(Records for processing begins)
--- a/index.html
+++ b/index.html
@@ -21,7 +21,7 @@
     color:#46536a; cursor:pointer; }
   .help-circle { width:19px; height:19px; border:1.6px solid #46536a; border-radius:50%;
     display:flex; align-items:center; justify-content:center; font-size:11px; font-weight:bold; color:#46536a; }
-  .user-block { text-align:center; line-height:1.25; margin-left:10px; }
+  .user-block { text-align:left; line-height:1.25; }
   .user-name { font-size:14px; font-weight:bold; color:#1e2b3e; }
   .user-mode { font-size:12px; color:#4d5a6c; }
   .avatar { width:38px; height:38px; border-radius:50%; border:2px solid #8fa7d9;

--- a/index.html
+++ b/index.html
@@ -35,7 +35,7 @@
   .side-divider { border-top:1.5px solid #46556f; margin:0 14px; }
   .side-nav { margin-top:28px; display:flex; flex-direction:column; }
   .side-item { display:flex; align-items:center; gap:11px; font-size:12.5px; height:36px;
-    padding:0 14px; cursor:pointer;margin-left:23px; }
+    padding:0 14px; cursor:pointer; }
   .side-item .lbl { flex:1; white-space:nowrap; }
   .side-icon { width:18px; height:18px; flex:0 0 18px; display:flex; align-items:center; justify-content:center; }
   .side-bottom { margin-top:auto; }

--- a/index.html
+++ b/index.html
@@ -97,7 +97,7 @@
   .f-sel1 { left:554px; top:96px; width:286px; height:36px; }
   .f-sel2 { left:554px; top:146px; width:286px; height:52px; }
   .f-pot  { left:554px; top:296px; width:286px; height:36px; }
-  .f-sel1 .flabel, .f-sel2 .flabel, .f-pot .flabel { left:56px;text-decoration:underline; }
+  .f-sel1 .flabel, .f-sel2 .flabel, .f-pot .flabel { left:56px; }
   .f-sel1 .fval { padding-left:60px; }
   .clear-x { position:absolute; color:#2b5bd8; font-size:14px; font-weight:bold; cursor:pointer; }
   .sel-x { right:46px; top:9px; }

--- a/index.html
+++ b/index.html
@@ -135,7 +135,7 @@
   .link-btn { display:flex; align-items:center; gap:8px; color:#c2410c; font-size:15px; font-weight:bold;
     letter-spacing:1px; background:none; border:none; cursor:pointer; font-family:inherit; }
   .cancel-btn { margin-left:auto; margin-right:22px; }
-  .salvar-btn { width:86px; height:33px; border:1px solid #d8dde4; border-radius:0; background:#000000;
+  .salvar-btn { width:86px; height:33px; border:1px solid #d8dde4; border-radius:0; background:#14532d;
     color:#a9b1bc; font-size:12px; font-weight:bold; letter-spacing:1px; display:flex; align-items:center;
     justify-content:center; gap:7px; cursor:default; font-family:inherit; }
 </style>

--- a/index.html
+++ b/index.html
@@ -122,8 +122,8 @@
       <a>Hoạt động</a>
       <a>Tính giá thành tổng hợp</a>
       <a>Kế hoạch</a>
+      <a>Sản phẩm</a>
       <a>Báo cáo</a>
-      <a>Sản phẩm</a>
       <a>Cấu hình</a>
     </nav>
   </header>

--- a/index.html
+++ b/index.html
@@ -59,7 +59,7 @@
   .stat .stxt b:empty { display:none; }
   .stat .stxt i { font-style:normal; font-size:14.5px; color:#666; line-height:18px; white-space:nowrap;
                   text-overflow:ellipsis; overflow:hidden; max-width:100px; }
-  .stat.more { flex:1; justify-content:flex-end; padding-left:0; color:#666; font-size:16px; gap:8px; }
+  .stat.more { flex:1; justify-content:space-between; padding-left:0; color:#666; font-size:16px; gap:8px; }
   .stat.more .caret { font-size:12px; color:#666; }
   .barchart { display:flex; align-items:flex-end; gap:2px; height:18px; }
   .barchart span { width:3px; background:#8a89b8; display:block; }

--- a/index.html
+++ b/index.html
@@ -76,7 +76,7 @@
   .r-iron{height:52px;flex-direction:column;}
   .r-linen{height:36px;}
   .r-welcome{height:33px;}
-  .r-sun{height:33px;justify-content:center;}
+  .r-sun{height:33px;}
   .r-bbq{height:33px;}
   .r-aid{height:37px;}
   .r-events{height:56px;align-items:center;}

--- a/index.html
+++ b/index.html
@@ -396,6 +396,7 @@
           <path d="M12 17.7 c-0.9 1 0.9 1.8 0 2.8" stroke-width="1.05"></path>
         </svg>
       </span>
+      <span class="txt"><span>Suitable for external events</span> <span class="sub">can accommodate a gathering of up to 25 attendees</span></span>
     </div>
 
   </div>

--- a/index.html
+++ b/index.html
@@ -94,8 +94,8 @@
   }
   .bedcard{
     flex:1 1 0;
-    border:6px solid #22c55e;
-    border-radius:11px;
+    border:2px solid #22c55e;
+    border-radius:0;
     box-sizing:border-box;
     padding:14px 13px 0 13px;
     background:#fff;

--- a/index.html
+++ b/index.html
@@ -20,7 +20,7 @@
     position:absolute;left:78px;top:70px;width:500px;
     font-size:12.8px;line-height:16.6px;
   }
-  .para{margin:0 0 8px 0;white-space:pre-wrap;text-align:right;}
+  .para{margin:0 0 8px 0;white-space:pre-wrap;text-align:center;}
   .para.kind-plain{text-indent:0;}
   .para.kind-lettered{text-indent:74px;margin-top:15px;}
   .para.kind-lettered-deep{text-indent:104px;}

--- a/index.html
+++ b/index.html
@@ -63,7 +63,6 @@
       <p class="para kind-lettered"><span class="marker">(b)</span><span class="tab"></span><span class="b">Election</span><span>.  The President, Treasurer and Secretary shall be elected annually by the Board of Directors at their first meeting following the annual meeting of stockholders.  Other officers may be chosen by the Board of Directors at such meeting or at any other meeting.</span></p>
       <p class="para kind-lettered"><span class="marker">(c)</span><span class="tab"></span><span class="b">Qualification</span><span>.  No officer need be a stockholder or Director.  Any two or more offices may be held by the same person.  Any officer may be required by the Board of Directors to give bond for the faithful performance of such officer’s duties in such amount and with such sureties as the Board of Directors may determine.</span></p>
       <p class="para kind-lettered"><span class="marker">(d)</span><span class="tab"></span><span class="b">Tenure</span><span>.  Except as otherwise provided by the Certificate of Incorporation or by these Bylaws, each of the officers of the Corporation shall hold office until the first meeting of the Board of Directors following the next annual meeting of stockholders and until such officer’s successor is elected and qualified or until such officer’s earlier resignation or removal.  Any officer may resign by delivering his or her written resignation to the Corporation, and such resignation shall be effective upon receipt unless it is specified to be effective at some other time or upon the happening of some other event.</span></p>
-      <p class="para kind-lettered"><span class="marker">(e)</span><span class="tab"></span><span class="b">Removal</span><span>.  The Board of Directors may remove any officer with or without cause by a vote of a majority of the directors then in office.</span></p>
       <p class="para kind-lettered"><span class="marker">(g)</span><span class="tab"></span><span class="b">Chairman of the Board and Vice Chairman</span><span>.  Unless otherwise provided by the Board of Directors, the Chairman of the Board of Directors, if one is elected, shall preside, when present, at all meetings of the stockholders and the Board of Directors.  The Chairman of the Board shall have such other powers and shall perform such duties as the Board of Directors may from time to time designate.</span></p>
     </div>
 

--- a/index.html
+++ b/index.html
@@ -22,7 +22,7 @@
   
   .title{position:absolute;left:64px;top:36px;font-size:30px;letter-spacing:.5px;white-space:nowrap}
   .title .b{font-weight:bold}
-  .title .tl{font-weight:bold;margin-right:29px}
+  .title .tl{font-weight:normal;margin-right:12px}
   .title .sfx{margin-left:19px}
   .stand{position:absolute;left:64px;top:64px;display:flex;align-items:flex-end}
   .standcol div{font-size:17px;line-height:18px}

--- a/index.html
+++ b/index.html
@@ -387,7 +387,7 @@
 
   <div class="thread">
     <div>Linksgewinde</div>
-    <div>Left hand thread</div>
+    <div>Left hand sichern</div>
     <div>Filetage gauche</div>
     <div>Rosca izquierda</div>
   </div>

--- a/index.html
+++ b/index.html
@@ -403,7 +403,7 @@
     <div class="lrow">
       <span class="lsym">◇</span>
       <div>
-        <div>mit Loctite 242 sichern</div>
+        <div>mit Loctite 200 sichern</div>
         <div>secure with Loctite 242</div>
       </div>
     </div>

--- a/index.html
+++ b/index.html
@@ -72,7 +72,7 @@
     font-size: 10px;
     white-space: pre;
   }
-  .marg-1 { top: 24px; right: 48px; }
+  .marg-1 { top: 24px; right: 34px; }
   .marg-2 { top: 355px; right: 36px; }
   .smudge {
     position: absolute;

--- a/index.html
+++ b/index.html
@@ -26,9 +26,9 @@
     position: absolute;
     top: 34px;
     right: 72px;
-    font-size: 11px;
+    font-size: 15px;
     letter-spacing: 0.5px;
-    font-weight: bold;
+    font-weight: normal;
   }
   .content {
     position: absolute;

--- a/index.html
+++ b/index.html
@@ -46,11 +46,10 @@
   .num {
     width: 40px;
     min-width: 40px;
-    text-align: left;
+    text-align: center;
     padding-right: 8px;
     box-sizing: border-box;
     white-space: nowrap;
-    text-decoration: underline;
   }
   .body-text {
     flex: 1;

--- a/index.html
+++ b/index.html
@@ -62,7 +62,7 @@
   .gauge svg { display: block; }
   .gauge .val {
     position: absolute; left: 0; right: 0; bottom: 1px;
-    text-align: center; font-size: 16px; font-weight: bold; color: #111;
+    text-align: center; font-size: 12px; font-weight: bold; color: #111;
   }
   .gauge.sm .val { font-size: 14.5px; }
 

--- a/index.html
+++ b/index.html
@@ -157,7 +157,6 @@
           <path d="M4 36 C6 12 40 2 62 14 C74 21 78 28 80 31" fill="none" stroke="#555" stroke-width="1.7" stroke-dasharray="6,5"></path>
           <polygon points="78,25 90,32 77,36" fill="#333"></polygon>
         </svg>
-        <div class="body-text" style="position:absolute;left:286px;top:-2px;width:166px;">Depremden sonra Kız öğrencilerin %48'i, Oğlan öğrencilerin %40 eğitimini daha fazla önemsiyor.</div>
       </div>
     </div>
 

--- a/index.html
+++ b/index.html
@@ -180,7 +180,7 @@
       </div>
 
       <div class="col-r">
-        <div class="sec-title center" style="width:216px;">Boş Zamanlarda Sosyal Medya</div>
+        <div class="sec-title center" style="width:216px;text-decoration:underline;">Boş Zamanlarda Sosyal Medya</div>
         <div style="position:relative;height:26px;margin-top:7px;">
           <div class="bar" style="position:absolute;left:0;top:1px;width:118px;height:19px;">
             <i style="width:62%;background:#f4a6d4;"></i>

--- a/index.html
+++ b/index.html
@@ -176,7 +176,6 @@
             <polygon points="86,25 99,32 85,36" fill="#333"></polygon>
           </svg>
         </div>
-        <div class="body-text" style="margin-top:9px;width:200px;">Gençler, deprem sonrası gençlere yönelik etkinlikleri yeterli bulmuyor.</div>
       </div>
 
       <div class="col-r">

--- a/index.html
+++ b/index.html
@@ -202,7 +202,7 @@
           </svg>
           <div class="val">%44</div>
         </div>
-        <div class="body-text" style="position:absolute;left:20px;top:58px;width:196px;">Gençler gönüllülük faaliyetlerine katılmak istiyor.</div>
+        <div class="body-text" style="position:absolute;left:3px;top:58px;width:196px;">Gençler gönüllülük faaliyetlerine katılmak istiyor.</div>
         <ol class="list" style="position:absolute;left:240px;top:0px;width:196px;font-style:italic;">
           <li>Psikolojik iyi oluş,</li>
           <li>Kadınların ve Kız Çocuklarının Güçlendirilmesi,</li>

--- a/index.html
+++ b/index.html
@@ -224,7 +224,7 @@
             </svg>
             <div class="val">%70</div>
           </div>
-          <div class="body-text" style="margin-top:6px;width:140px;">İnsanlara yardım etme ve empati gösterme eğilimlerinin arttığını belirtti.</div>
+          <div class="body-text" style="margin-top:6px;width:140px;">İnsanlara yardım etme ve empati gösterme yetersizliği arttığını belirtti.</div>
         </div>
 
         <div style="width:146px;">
(Records for processing ends)
§ **Work instructions**: The result is a copy of every line above where the word "faaliyetlerine" shows up.

§ **Solution**:
-        <div class="body-text" style="position:absolute;left:20px;top:58px;width:196px;">Gençler gönüllülük faaliyetlerine katılmak istiyor.</div>
+        <div class="body-text" style="position:absolute;left:3px;top:58px;width:196px;">Gençler gönüllülük faaliyetlerine katılmak istiyor.</div>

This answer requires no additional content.